“Push–pull” 1,8-naphthalic anhydride with multiple triphenylamine groups as electron donor

•Three new naphthalic anhydride compounds with linear triphenylamino oligomer were prepared.•The enhanced electron donating ability of the donor leads to excited state changes from ICT state to electron transfer.•Theoretical calculation reveals that a higher ICT states may responsible for the weak emission of 3. In this paper, the “push–pull” molecules consisting of different number of triphenylamino groups and 1,8-naphthalic anhydride ring were designed and synthesized. The UV–vis absorption and emission spectra of these compounds were recorded.
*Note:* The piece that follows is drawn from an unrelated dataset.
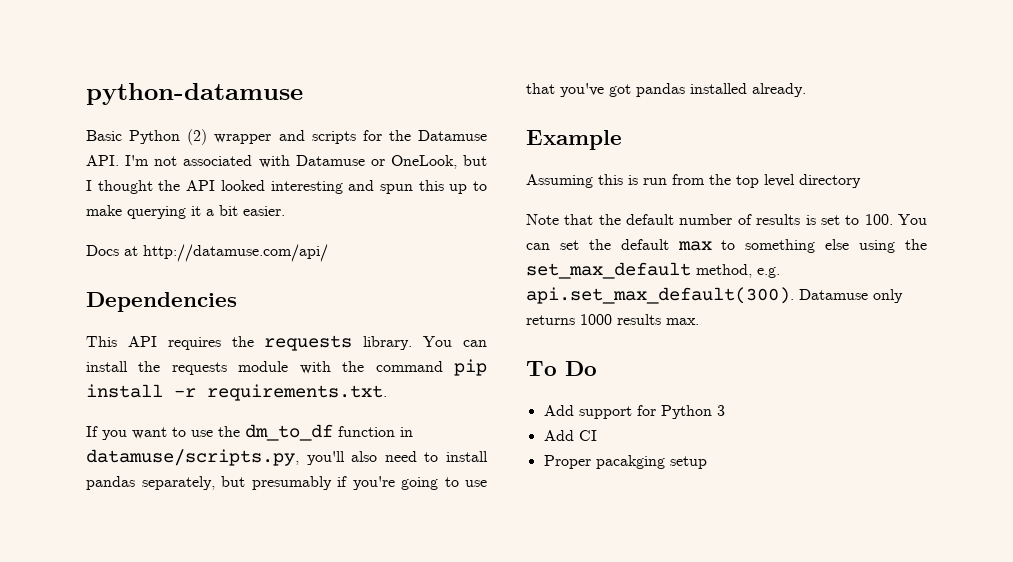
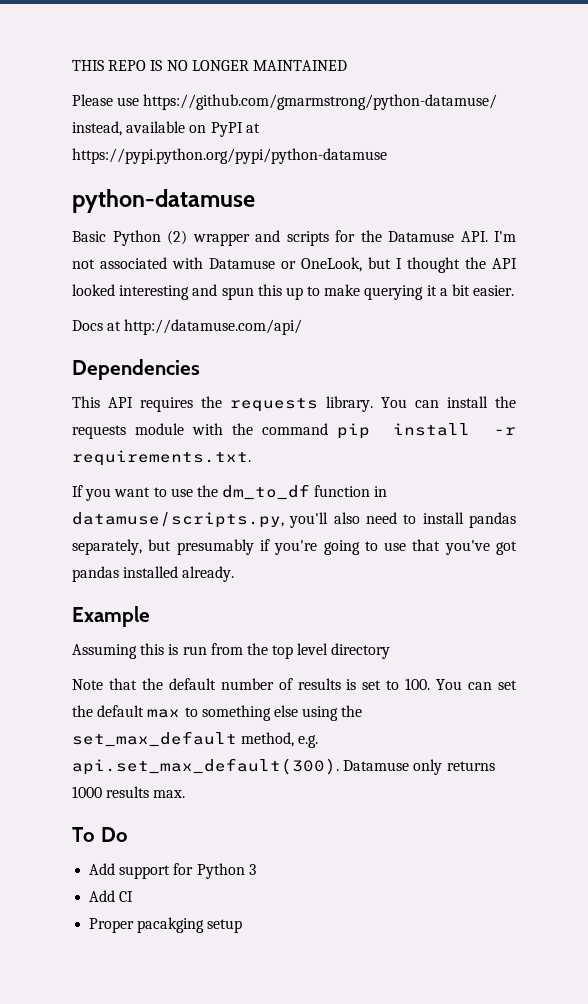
(86, 94) none -> [72,60,347,71] [72,94,498,110] [72,121,260,137] [72,148,387,164] THIS REPO IS NO LONGER MAINTAINED // Please use https://github.com/gmarmstrong/python-datamuse/ instead, available on PyPI at https://pypi.python.org/pypi/python-datamuse //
Along with the increase on the number of the electron donating triphenylamino groups, both the absorption and emission bands show significant red shift. More importantly, the fluorescence quantum yields drop sharply along with the increase on the number of triphenylamino groups. The molecular structure, the frontier molecular orbital energies and the energy gaps between the highest occupied molecular orbital (HOMO) and the lowest un-occupied molecular orbital (LUMO) were calculated with DFT method. The calculated results indicate that the connection of more electron donating triphenylamino groups in molecule caused a change for the first excited state from an intramolecular charge transfer (ICT) state to an intramolecular electron transfer state (ET). This change on the first excited state has led to the fluorescence quenching.